Use the Graphics Options tab to set the controls for the graphical output.

  • Plot size: Select inches or centimeters for the size of the graph.

  • Graph resolution: Select the resolution of the graph in dots per inch: 1x (96 dpi), 2x (192 dpi), or 3x (288 dpi).

    • Lower resolution creates a smaller file and is best for viewing on a monitor.

    • Higher resolution creates a larger file with better print quality.

  • Base font size (points): Select the size of the font in the graph.

View the Output

  1. O anchor: Consists of an output stream that contains the ARIMA model object that can be used for both point forecasts and a user-specified percentile confidence interval surrounding those forecasts.

  2. R anchor: Consists of the report snippets generated by the ARIMA tool: a statistical summary, autocorrelation diagnostic plots, and forecast plots.

  3. I anchor: An interactive HTML dashboard that consists of plots and metrics. Select the different graphical elements to interact with the visualizations to reveal more information, values, metrics, and analytics.

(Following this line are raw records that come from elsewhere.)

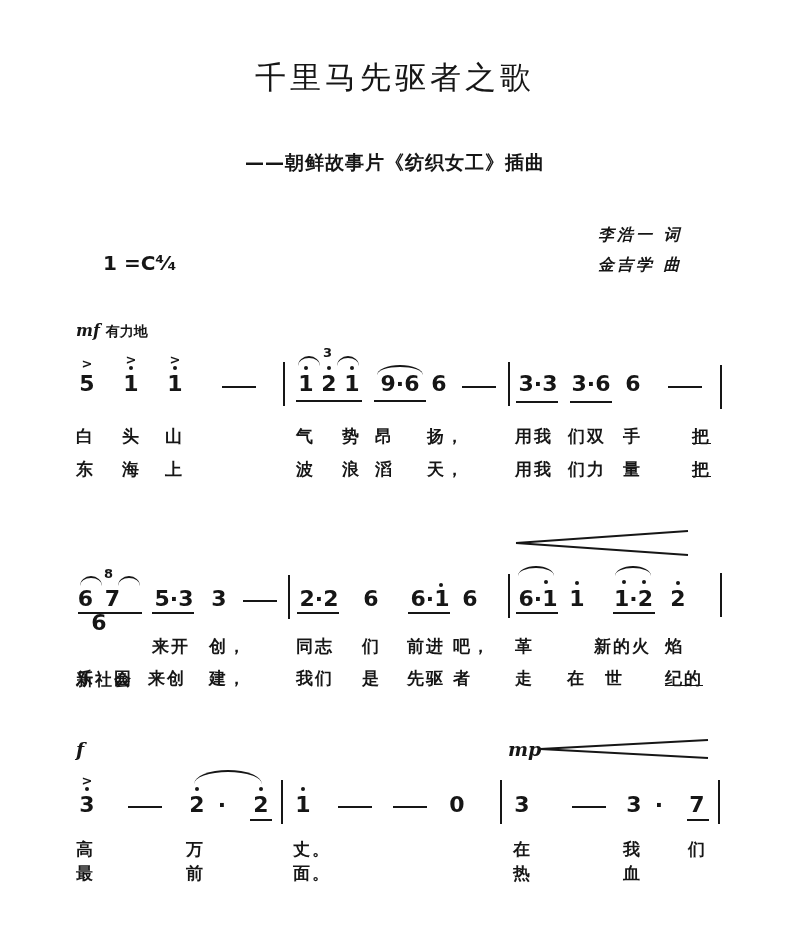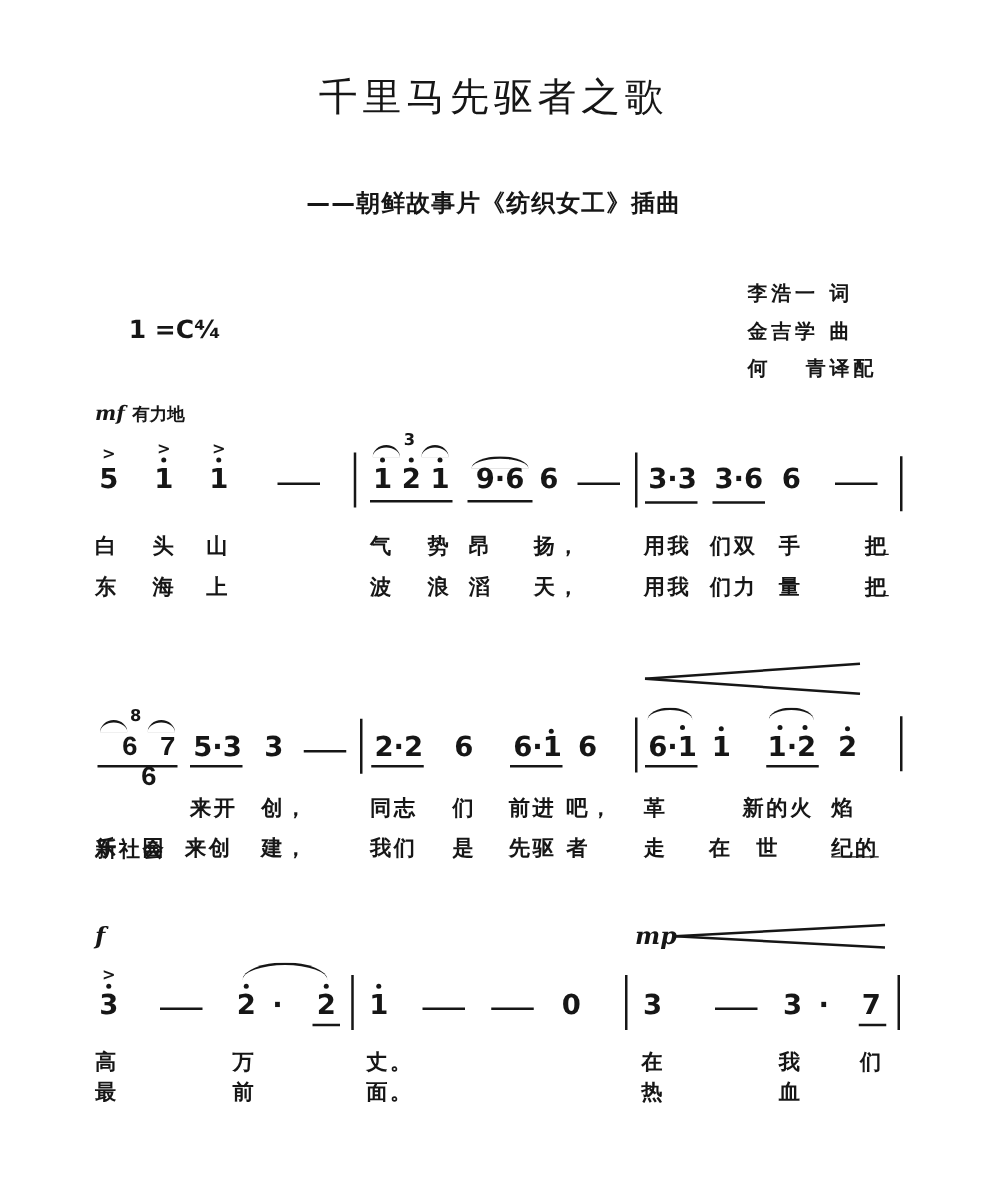--- a/index.html
+++ b/index.html
@@ -22,7 +22,7 @@
       font-size: 19px; font-weight: bold; letter-spacing: 1px;
     }
     .credits { left: 598px; top: 220px; font-size: 16px; font-weight: bold; line-height: 30px; letter-spacing: 3px; }
-    .credits div { white-space: pre; }
+    .credits div { white-space: pre; font-style: italic; }
     .key { left: 103px; top: 251px; font-size: 20px; font-weight: bold; }
     .tempo { left: 76px; top: 321px; font-size: 14px; font-weight: bold; }
     .tempo .dyn { font-family: "DejaVu Serif", serif; font-style: italic; font-size: 16px; margin-right: 6px; }

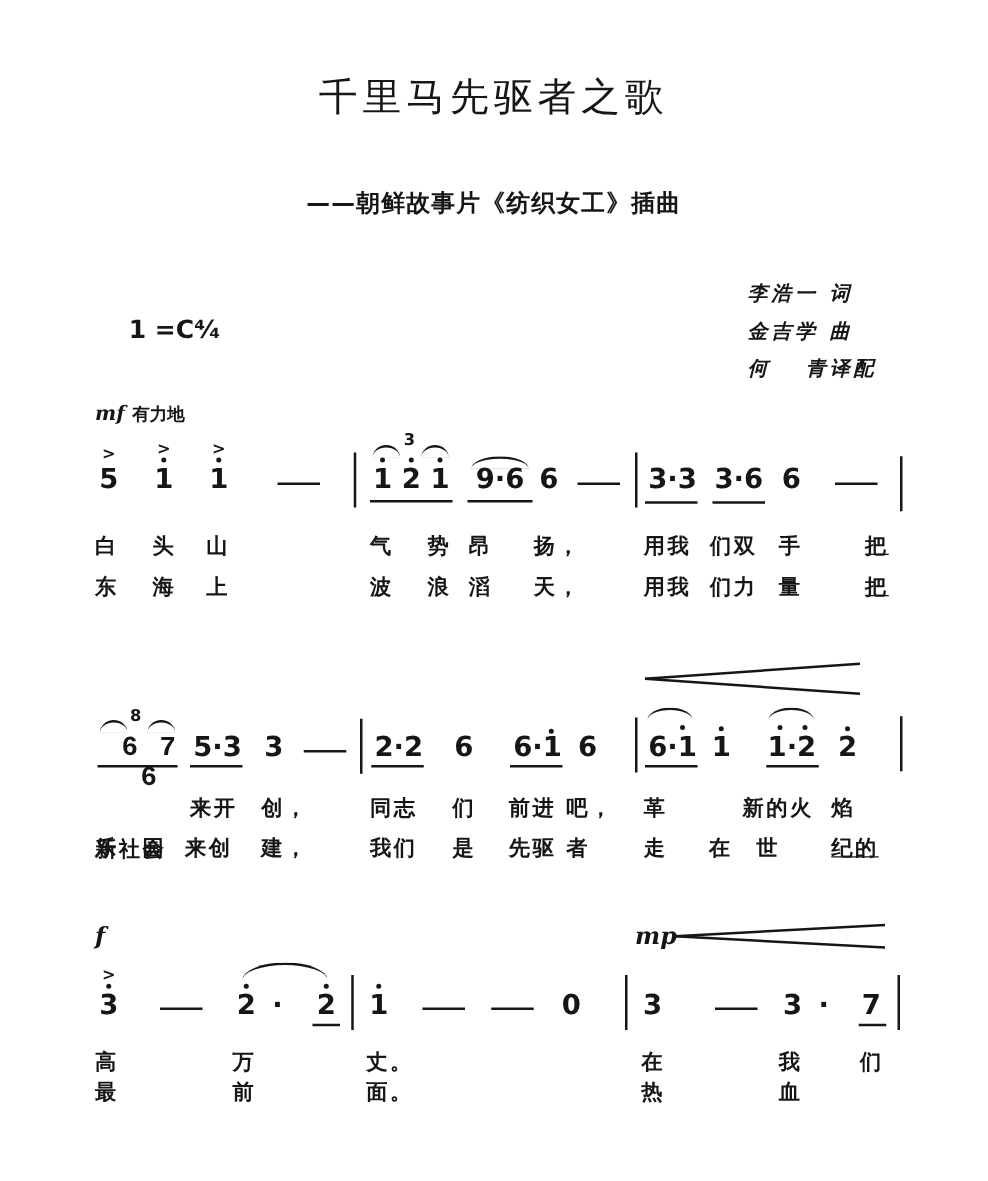--- a/index.html
+++ b/index.html
@@ -58,7 +58,6 @@
 <div class="abs credits">
   <div>李浩一 词</div>
   <div>金吉学 曲</div>
-  <div>何　 青译配</div>
 </div>
 
 <div class="abs key">1 =C⁴⁄₄</div>

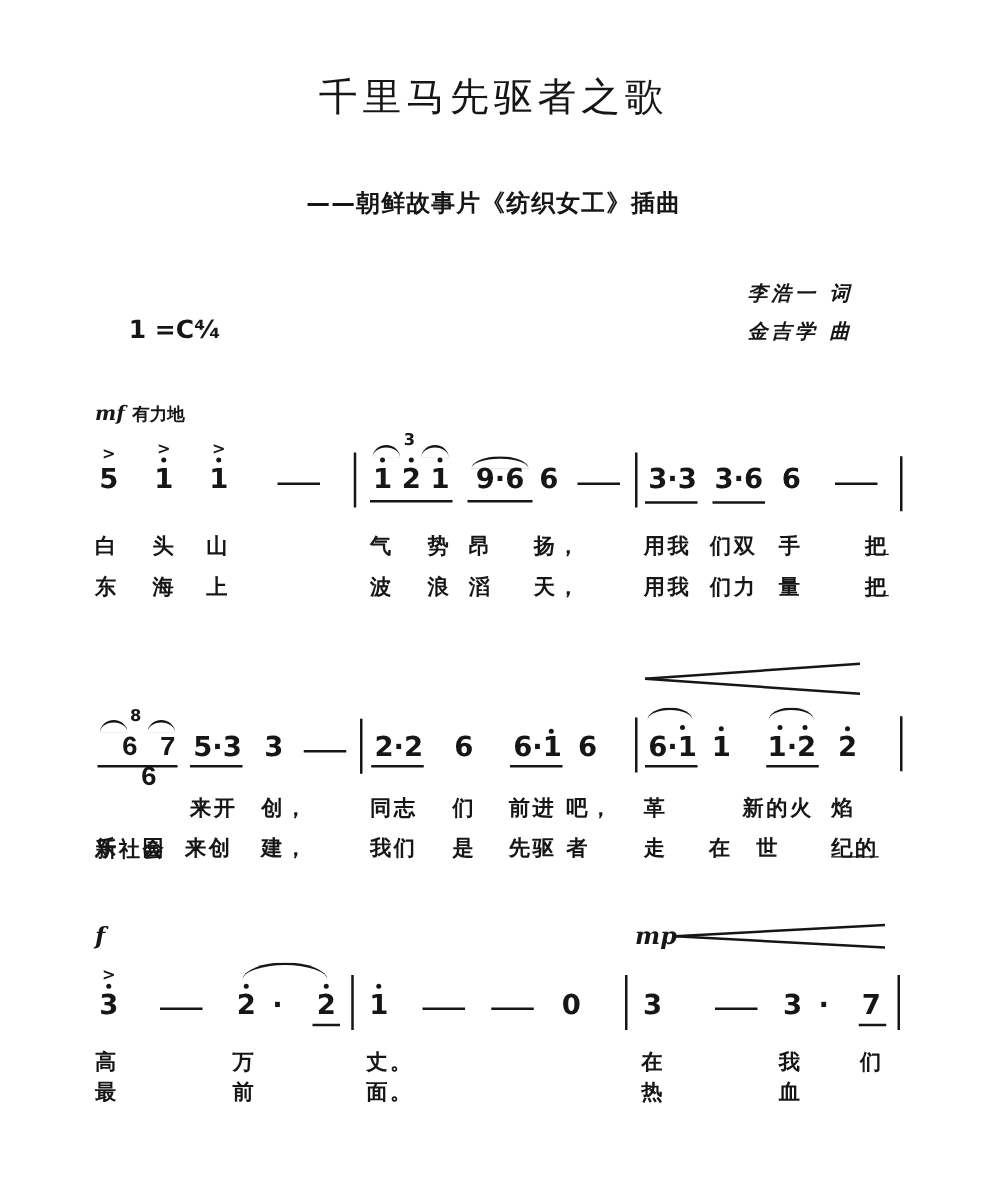--- a/index.html
+++ b/index.html
@@ -128,7 +128,7 @@
   <span class="tuplet" style="left:104px; top:566px;">8</span>
   <div class="slur" style="left:80px; top:576px; width:22px;"></div>
   <div class="slur" style="left:118px; top:576px; width:22px;"></div>
-  <span class="note" style="left:88px; top:587px; width:64px; letter-spacing:2px;font-family:Liberation Mono, monospace;">6 7 6</span>
+  <span class="note" style="left:68px; top:587px; width:64px; letter-spacing:2px;">6 7 6</span>
   <div class="uline" style="left:78px; top:612px; width:64px;"></div>
   <span class="note" style="left:154px; top:587px; width:40px;">5·3</span>
   <div class="uline" style="left:152px; top:612px; width:42px;"></div>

Expected Behavior: Plot Calculations

The forecast plot uses a default date for calculations if any of these configuration settings are used:

  • Target Field Frequency is set to Hourly, Daily (all days), or Daily (weekdays only).

  • Target Field Frequency is set to Weekly, Monthly, Quarterly, or Annually, and the Series starting period is not set.

The default date used might vary, making the calculation appear random.